• RECORDS SHOWN:
====================

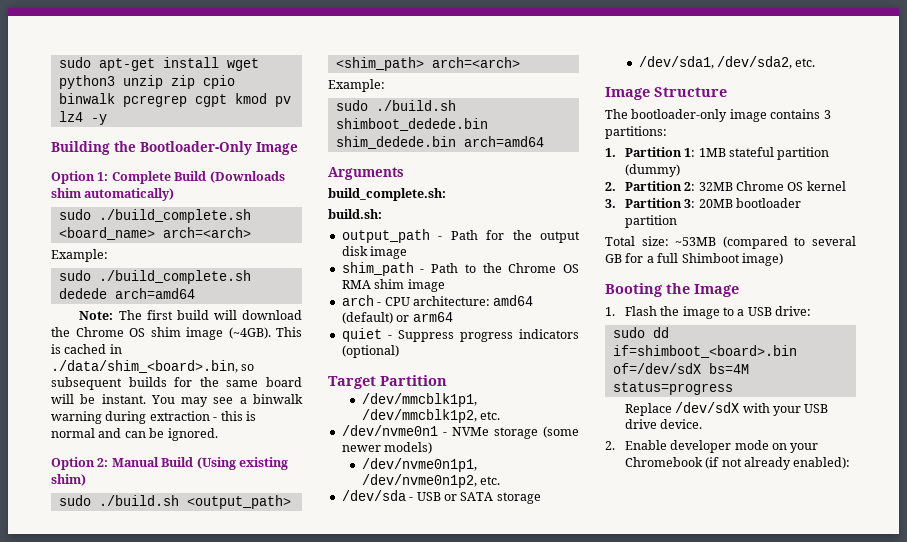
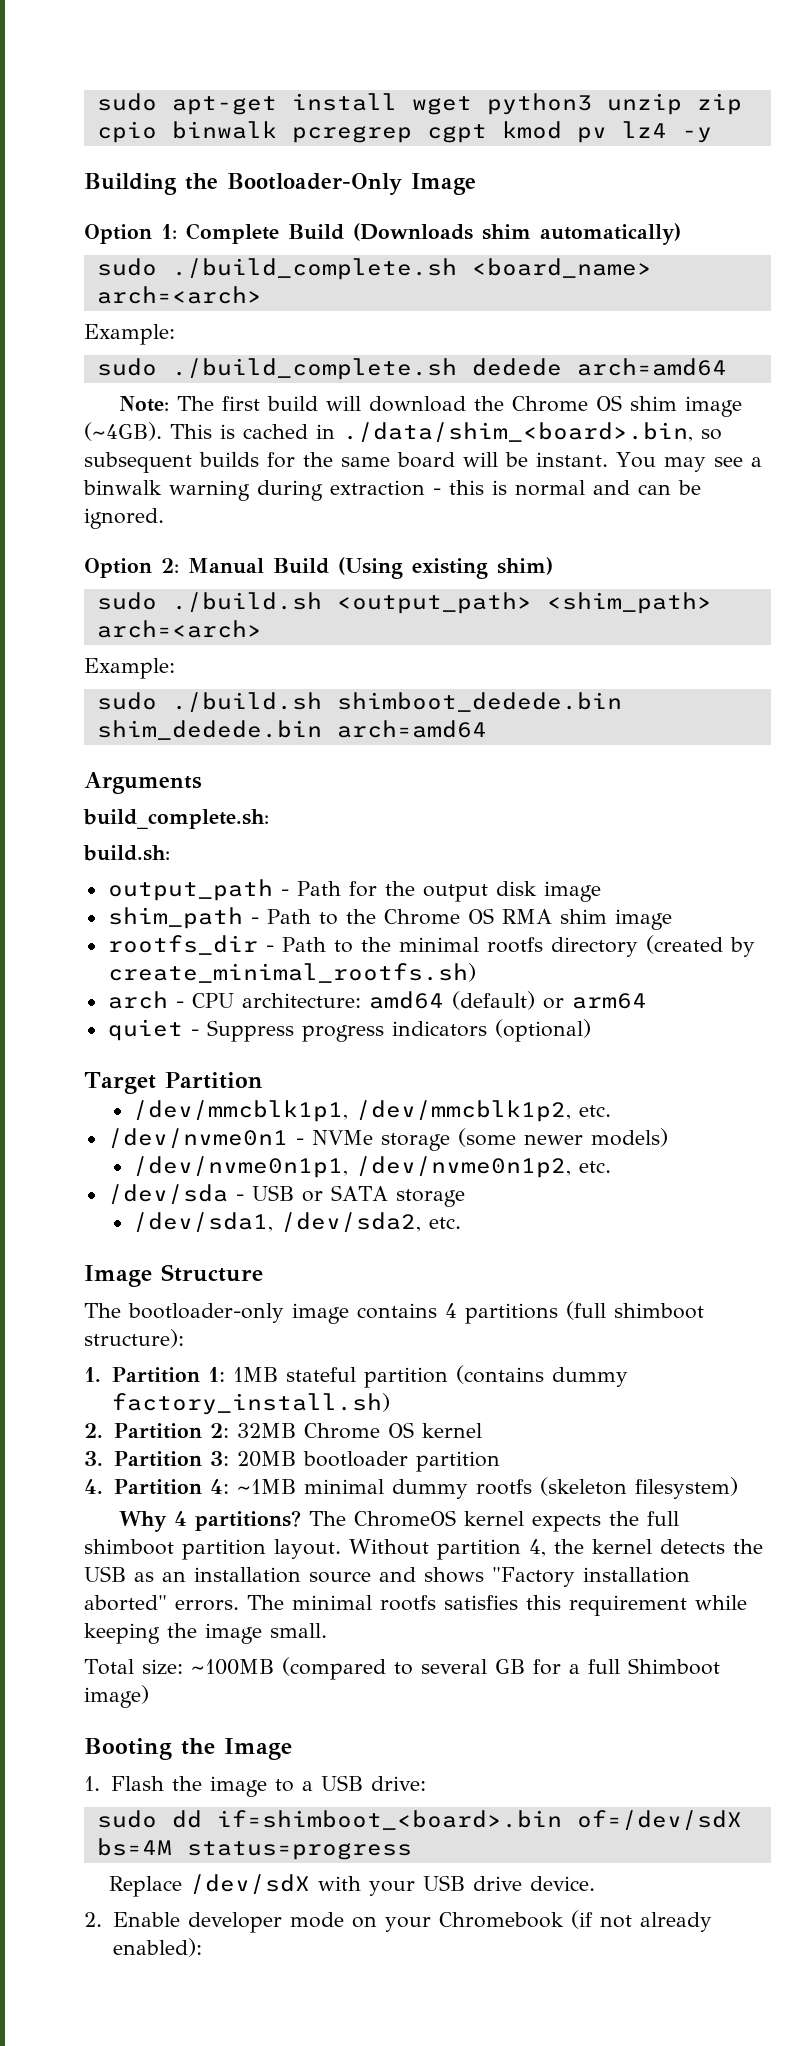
+ rootfs_dir - Path to the minimal rootfs directory (created by create_minimal_rootfs.sh)
- The bootloader-only image contains 3 partitions:
+ The bootloader-only image contains 4 partitions (full shimboot structure):
- 1. Partition 1: 1MB stateful partition (dummy)
+ 1. Partition 1: 1MB stateful partition (contains dummy factory_install.sh)
+ 4. Partition 4: ~1MB minimal dummy rootfs (skeleton filesystem)
+ Why 4 partitions? The ChromeOS kernel expects the full shimboot partition layout. Without partition 4, the kernel detects the USB as an installation source and shows "Factory installation aborted" errors. The minimal rootfs satisfies this requirement while keeping the image small.
- Total size: ~53MB (compared to several GB for a full Shimboot image)
+ Total size: ~100MB (compared to several GB for a full Shimboot image)

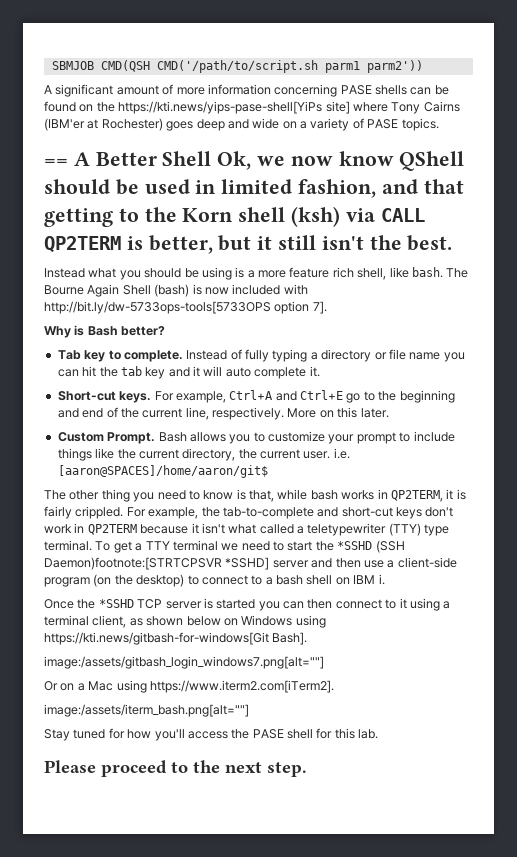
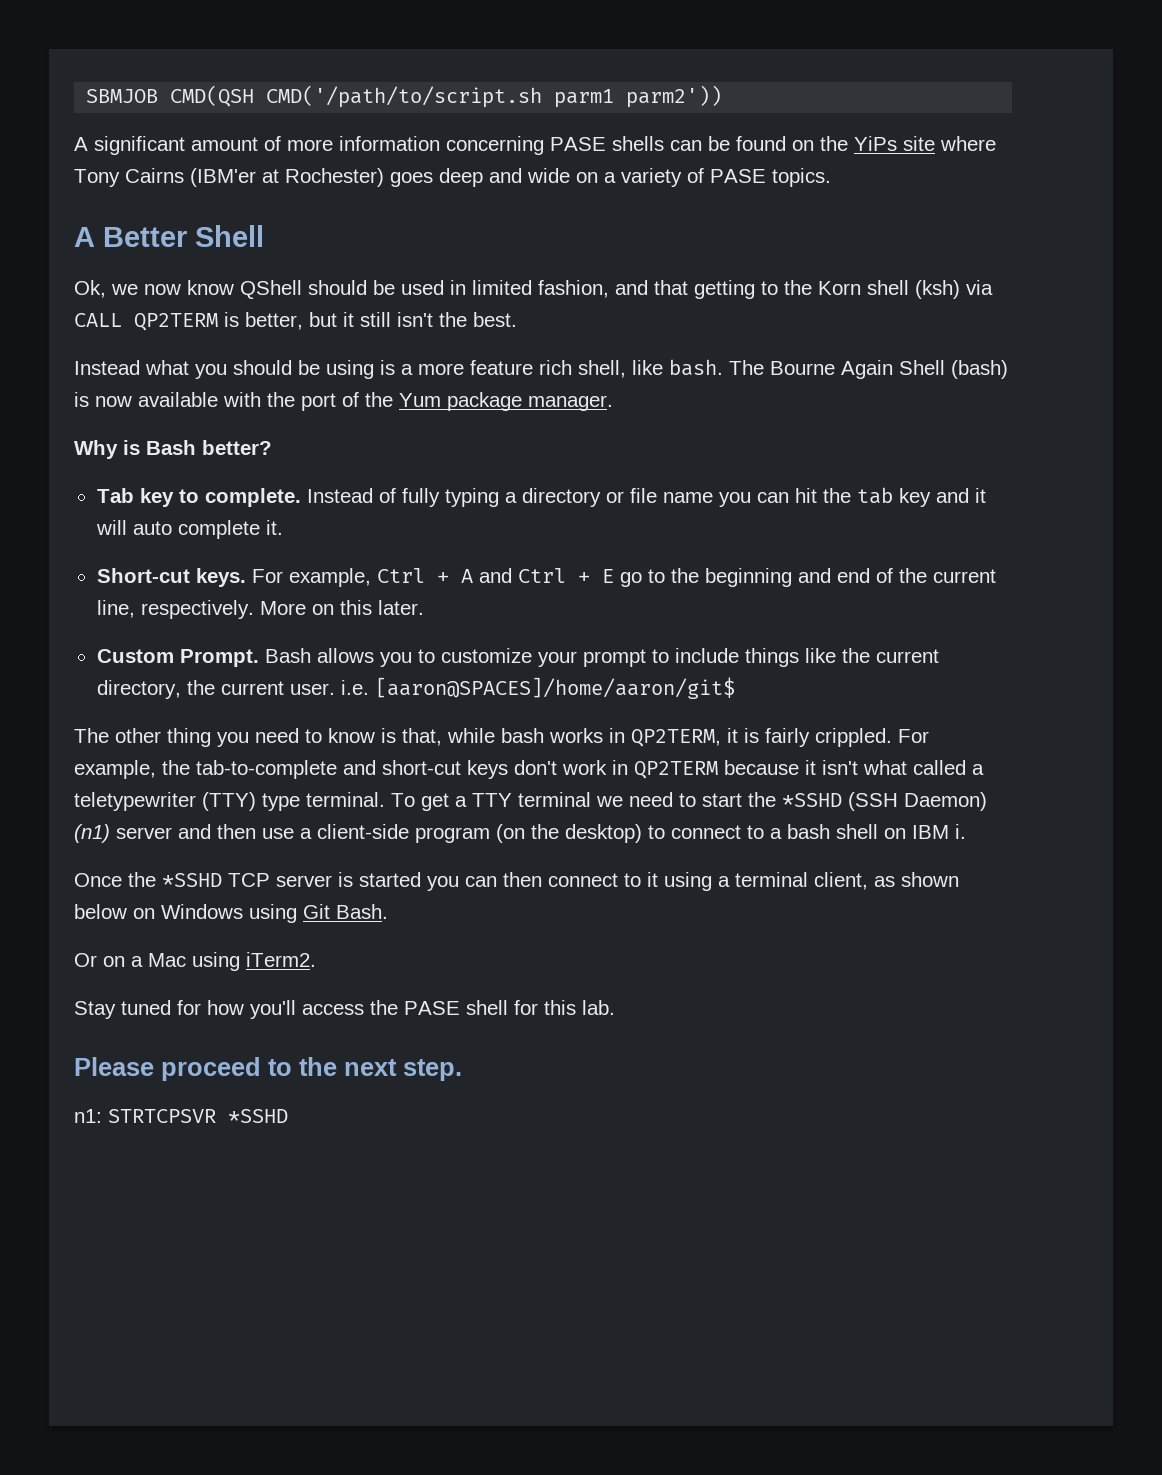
- A significant amount of more information concerning PASE shells can be found on the https://kti.news/yips-pase-shell[YiPs site] where Tony Cairns (IBM'er at Rochester) goes deep and wide on a variety of PASE topics.
+ A significant amount of more information concerning PASE shells can be found on the YiPs site where Tony Cairns (IBM'er at Rochester) goes deep and wide on a variety of PASE topics.
- == A Better Shell Ok, we now know QShell should be used in limited fashion, and that getting to the Korn shell (ksh) via CALL QP2TERM is better, but it still isn't the best.
+ A Better Shell
+ Ok, we now know QShell should be used in limited fashion, and that getting to the Korn shell (ksh) via CALL QP2TERM is better, but it still isn't the best.
- The Bourne Again Shell (bash) is now included with http://bit.ly/dw-5733ops-tools[5733OPS option 7].
+ The Bourne Again Shell (bash) is now available with the port of the Yum package manager.
- For example, Ctrl+A and Ctrl+E go to the beginning and end of the current line, respectively.
+ For example, Ctrl + A and Ctrl + E go to the beginning and end of the current line, respectively.
- To get a TTY terminal we need to start the *SSHD (SSH Daemon)footnote:[STRTCPSVR *SSHD] server and then use a client-side program (on the desktop) to connect to a bash shell on IBM i.
+ To get a TTY terminal we need to start the *SSHD (SSH Daemon) (n1) server and then use a client-side program (on the desktop) to connect to a bash shell on IBM i.
- Once the *SSHD TCP server is started you can then connect to it using a terminal client, as shown below on Windows using https://kti.news/gitbash-for-windows[Git Bash].
- image:/assets/gitbash_login_windows7.png[alt=""]
+ Once the *SSHD TCP server is started you can then connect to it using a terminal client, as shown below on Windows using Git Bash.
- Or on a Mac using https://www.iterm2.com[iTerm2].
- image:/assets/iterm_bash.png[alt=""]
+ Or on a Mac using iTerm2.
+ n1: STRTCPSVR *SSHD

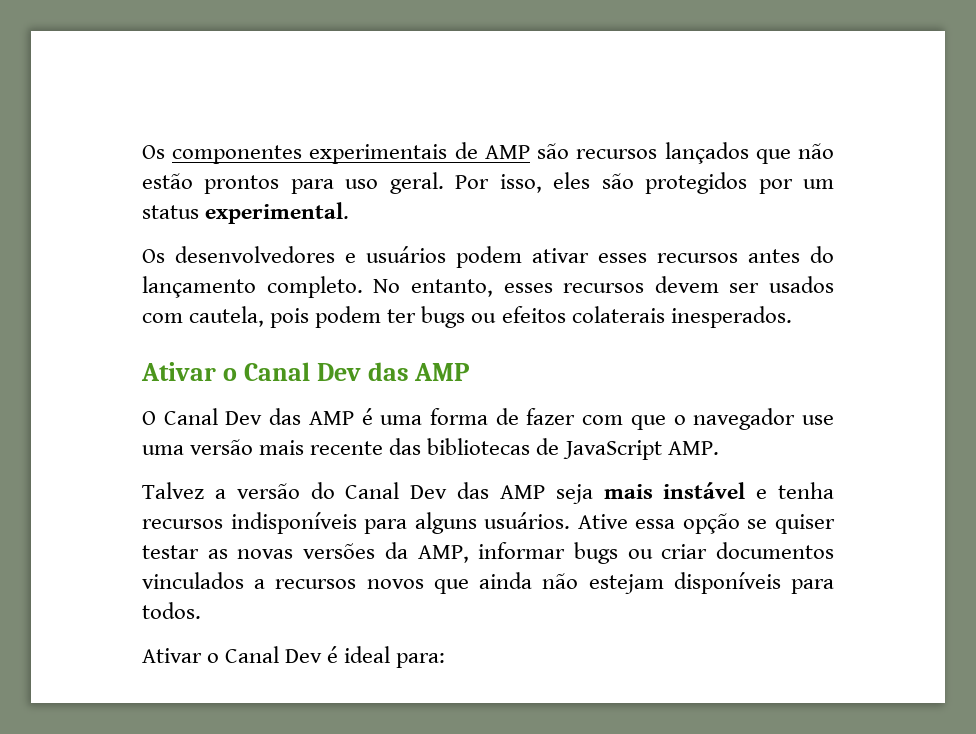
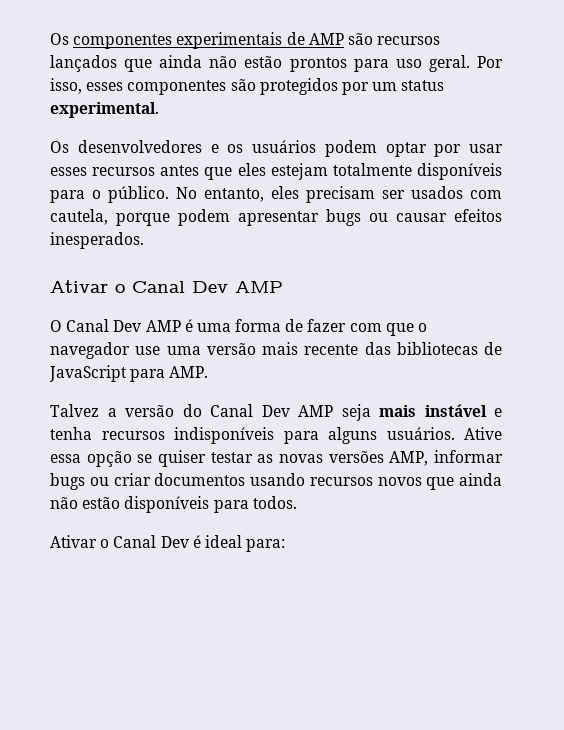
- Os componentes experimentais de AMP são recursos lançados que não estão prontos para uso geral.
+ Os componentes experimentais de AMP são recursos lançados que ainda não estão prontos para uso geral.
- Por isso, eles são protegidos por um status experimental.
+ Por isso, esses componentes são protegidos por um status experimental.
- Os desenvolvedores e usuários podem ativar esses recursos antes do lançamento completo. No entanto, esses recursos devem ser usados com cautela, pois podem ter bugs ou efeitos colaterais inesperados.
+ Os desenvolvedores e os usuários podem optar por usar esses recursos antes que eles estejam totalmente disponíveis para o público. No entanto, eles precisam ser usados com cautela, porque podem apresentar bugs ou causar efeitos inesperados.
- Ativar o Canal Dev das AMP
+ Ativar o Canal Dev AMP
- O Canal Dev das AMP é uma forma de fazer com que o navegador use uma versão mais recente das bibliotecas de JavaScript AMP.
+ O Canal Dev AMP é uma forma de fazer com que o navegador use uma versão mais recente das bibliotecas de JavaScript para AMP.
- Talvez a versão do Canal Dev das AMP seja mais instável e tenha recursos indisponíveis para alguns usuários.
+ Talvez a versão do Canal Dev AMP seja mais instável e tenha recursos indisponíveis para alguns usuários.
- Ative essa opção se quiser testar as novas versões da AMP, informar bugs ou criar documentos vinculados a recursos novos que ainda não estejam disponíveis para todos.
+ Ative essa opção se quiser testar as novas versões AMP, informar bugs ou criar documentos usando recursos novos que ainda não estão disponíveis para todos.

====================

• WORK ITEM:
Retype the whole listing, keeping every line identical and omitting all pictures.

• FINISHED TASK:
+ rootfs_dir - Path to the minimal rootfs directory (created by create_minimal_rootfs.sh)
- The bootloader-only image contains 3 partitions:
+ The bootloader-only image contains 4 partitions (full shimboot structure):
- 1. Partition 1: 1MB stateful partition (dummy)
+ 1. Partition 1: 1MB stateful partition (contains dummy factory_install.sh)
+ 4. Partition 4: ~1MB minimal dummy rootfs (skeleton filesystem)
+ Why 4 partitions? The ChromeOS kernel expects the full shimboot partition layout. Without partition 4, the kernel detects the USB as an installation source and shows "Factory installation aborted" errors. The minimal rootfs satisfies this requirement while keeping the image small.
- Total size: ~53MB (compared to several GB for a full Shimboot image)
+ Total size: ~100MB (compared to several GB for a full Shimboot image)

- A significant amount of more information concerning PASE shells can be found on the https://kti.news/yips-pase-shell[YiPs site] where Tony Cairns (IBM'er at Rochester) goes deep and wide on a variety of PASE topics.
+ A significant amount of more information concerning PASE shells can be found on the YiPs site where Tony Cairns (IBM'er at Rochester) goes deep and wide on a variety of PASE topics.
- == A Better Shell Ok, we now know QShell should be used in limited fashion, and that getting to the Korn shell (ksh) via CALL QP2TERM is better, but it still isn't the best.
+ A Better Shell
+ Ok, we now know QShell should be used in limited fashion, and that getting to the Korn shell (ksh) via CALL QP2TERM is better, but it still isn't the best.
- The Bourne Again Shell (bash) is now included with http://bit.ly/dw-5733ops-tools[5733OPS option 7].
+ The Bourne Again Shell (bash) is now available with the port of the Yum package manager.
- For example, Ctrl+A and Ctrl+E go to the beginning and end of the current line, respectively.
+ For example, Ctrl + A and Ctrl + E go to the beginning and end of the current line, respectively.
- To get a TTY terminal we need to start the *SSHD (SSH Daemon)footnote:[STRTCPSVR *SSHD] server and then use a client-side program (on the desktop) to connect to a bash shell on IBM i.
+ To get a TTY terminal we need to start the *SSHD (SSH Daemon) (n1) server and then use a client-side program (on the desktop) to connect to a bash shell on IBM i.
- Once the *SSHD TCP server is started you can then connect to it using a terminal client, as shown below on Windows using https://kti.news/gitbash-for-windows[Git Bash].
- image:/assets/gitbash_login_windows7.png[alt=""]
+ Once the *SSHD TCP server is started you can then connect to it using a terminal client, as shown below on Windows using Git Bash.
- Or on a Mac using https://www.iterm2.com[iTerm2].
- image:/assets/iterm_bash.png[alt=""]
+ Or on a Mac using iTerm2.
+ n1: STRTCPSVR *SSHD

- Os componentes experimentais de AMP são recursos lançados que não estão prontos para uso geral.
+ Os componentes experimentais de AMP são recursos lançados que ainda não estão prontos para uso geral.
- Por isso, eles são protegidos por um status experimental.
+ Por isso, esses componentes são protegidos por um status experimental.
- Os desenvolvedores e usuários podem ativar esses recursos antes do lançamento completo. No entanto, esses recursos devem ser usados com cautela, pois podem ter bugs ou efeitos colaterais inesperados.
+ Os desenvolvedores e os usuários podem optar por usar esses recursos antes que eles estejam totalmente disponíveis para o público. No entanto, eles precisam ser usados com cautela, porque podem apresentar bugs ou causar efeitos inesperados.
- Ativar o Canal Dev das AMP
+ Ativar o Canal Dev AMP
- O Canal Dev das AMP é uma forma de fazer com que o navegador use uma versão mais recente das bibliotecas de JavaScript AMP.
+ O Canal Dev AMP é uma forma de fazer com que o navegador use uma versão mais recente das bibliotecas de JavaScript para AMP.
- Talvez a versão do Canal Dev das AMP seja mais instável e tenha recursos indisponíveis para alguns usuários.
+ Talvez a versão do Canal Dev AMP seja mais instável e tenha recursos indisponíveis para alguns usuários.
- Ative essa opção se quiser testar as novas versões da AMP, informar bugs ou criar documentos vinculados a recursos novos que ainda não estejam disponíveis para todos.
+ Ative essa opção se quiser testar as novas versões AMP, informar bugs ou criar documentos usando recursos novos que ainda não estão disponíveis para todos.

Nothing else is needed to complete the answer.